By Theorem 1, \(R^{sadd/zeros}=\frac{8}{3}\). Likewise, the number of basins that meet at the same local maximum is

$$\begin{aligned} \mathbb {E}N_{z}^{\max }=_{(2)}2\frac{\text {expected average number of saddle points}}{\text {expected number of local maxima}}=R^{sadd/local\max }\text {.} \end{aligned}$$

By Theorem 1, \(R^{sadd/local\max }=8\).

Remark 6

To provide an answer for the questions in [50] it is necessary to show the identities \(\mathbb {(}1\mathbb {)}\) and \(\mathbb {(}2\mathbb {)}\).

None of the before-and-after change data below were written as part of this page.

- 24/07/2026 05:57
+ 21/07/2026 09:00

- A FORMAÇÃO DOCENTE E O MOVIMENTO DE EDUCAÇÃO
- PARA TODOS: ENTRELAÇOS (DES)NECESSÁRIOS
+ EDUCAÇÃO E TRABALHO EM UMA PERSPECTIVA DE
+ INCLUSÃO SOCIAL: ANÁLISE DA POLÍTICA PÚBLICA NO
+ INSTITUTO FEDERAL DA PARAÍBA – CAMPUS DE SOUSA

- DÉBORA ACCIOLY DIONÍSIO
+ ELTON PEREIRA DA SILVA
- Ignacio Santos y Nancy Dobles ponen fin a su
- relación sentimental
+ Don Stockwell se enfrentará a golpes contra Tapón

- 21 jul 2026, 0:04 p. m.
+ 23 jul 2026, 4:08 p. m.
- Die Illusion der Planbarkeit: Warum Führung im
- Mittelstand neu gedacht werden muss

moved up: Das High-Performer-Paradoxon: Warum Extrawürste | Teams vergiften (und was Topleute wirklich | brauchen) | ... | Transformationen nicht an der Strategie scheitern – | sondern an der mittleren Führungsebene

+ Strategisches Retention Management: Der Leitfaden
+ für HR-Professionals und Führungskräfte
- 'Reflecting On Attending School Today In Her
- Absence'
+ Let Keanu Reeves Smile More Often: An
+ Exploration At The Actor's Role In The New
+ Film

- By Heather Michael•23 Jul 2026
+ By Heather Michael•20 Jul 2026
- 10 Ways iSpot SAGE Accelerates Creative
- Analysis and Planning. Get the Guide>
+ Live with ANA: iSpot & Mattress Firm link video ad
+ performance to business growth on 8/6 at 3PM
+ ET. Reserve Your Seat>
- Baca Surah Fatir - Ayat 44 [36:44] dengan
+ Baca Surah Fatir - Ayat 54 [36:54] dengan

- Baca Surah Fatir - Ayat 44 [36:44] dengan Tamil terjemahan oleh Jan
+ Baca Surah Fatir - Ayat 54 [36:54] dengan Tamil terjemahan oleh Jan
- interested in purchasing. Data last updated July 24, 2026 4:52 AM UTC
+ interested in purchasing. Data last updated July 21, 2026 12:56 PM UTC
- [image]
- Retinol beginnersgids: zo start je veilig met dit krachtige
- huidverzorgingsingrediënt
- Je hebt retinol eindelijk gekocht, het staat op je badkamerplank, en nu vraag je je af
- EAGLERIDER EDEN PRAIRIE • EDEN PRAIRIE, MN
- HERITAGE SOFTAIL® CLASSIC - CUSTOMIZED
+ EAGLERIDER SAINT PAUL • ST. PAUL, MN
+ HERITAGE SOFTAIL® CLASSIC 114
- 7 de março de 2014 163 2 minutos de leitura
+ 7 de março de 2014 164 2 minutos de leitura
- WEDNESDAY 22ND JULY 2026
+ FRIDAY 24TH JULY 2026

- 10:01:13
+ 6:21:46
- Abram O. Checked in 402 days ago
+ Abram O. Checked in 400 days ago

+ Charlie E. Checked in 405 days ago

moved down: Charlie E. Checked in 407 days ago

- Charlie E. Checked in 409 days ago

In another direction, the connections explored in this note may shed some light regarding the ubiquitous presence of the factor 1/3 in the first terms of the expansion of the number of critical points under the so-called Chern connection which, for entire functions in the Fock space, boils down to the operator \(\nabla _{z}^{\prime }\). Indeed, in the comments after formulas (15) and (16) of [23], Douglas, Shiffman and Zelditch mention that ‘It would be interesting to find a heuristic reason for the factor 1/3’. Flandrin’s mean honeycomb model provides such an heuristic reason in the planar case, and suggests that a geometric analogue of such model may exist for the expected distribution of zeros and maxima of random functions in general complex Riemann surfaces.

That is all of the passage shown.